Building MLflow Tracking On-Premises

Hello. This time I’ll introduce how to build MLflow, an experiment management tool, on-premises.

Motivation for Introduction

When working with machine learning, you end up conducting various experiments while changing hyperparameters, models, and datasets. I decided to introduce an experiment management tool that allows efficient comparison of results to smoothly compare experiments.

While there are various experiment management tools like TensorBoard and Weight & Bias (wandb) in the currently thriving MLOps scene, MLflow has recently gained significant popularity as an option.

However, among the various experiment management tools, focusing on “on-premises” and “self-hosted servers” that can handle data without external transmission, there aren’t many options.
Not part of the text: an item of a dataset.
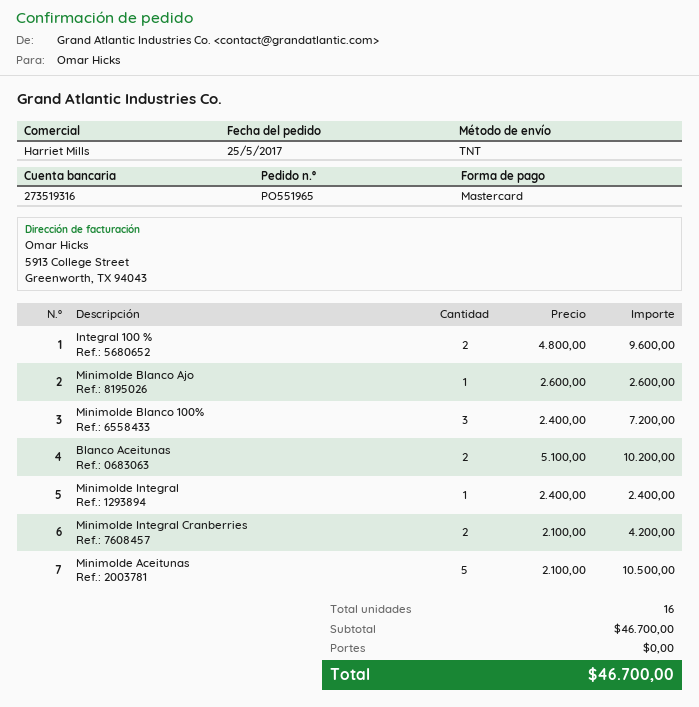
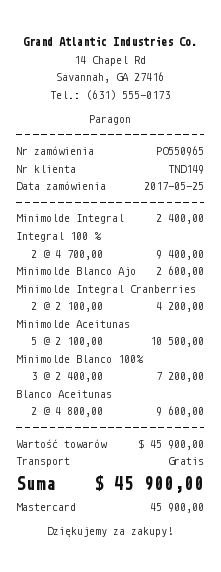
order number: PO551965 -> PO550965
Integral 100 %: 2 x 4800.00 = 9600.00 -> 2 x 4700.00 = 9400.00
Blanco Aceitunas: 2 x 5100.00 = 10200.00 -> 2 x 4800.00 = 9600.00
subtotal: 46700.00 -> 45900.00
total: 46700.00 -> 45900.00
I decided to try building MLflow, which is probably the most widely used.

What is MLflow

MLflow is an open-source machine learning lifecycle management tool, divided into modules consisting of MLflow Tracking, Projects, Models, and Registry.

This time I’ll mainly summarize how to build MLflow Tracking Server on an on-premises server. With MLflow Tracking, you can centrally manage machine learning model hyperparameters, accuracy, and log files on the MLflow side, making it easy to compare experiments.

Architecture Diagram

This time we’ll build MLflow Tracking Server using Docker Compose.

Quoted from https://mlflow.org/docs/latest/tracking.html#scenario-5-mlflow-tracking-server-enabled-with-proxied-artifact-storage-access

MLflow can store not only numerical values like experiment results, but also binary files like config files, source code, and trained model files. In this case, binary files are called artifacts and are stored separately from numerical values.

This time, as shown in MLflow documentation, we’ll save experiment parameters etc. to a MySQL DB and store artifacts in MinIO, an AWS S3-compatible object file storage built with Docker.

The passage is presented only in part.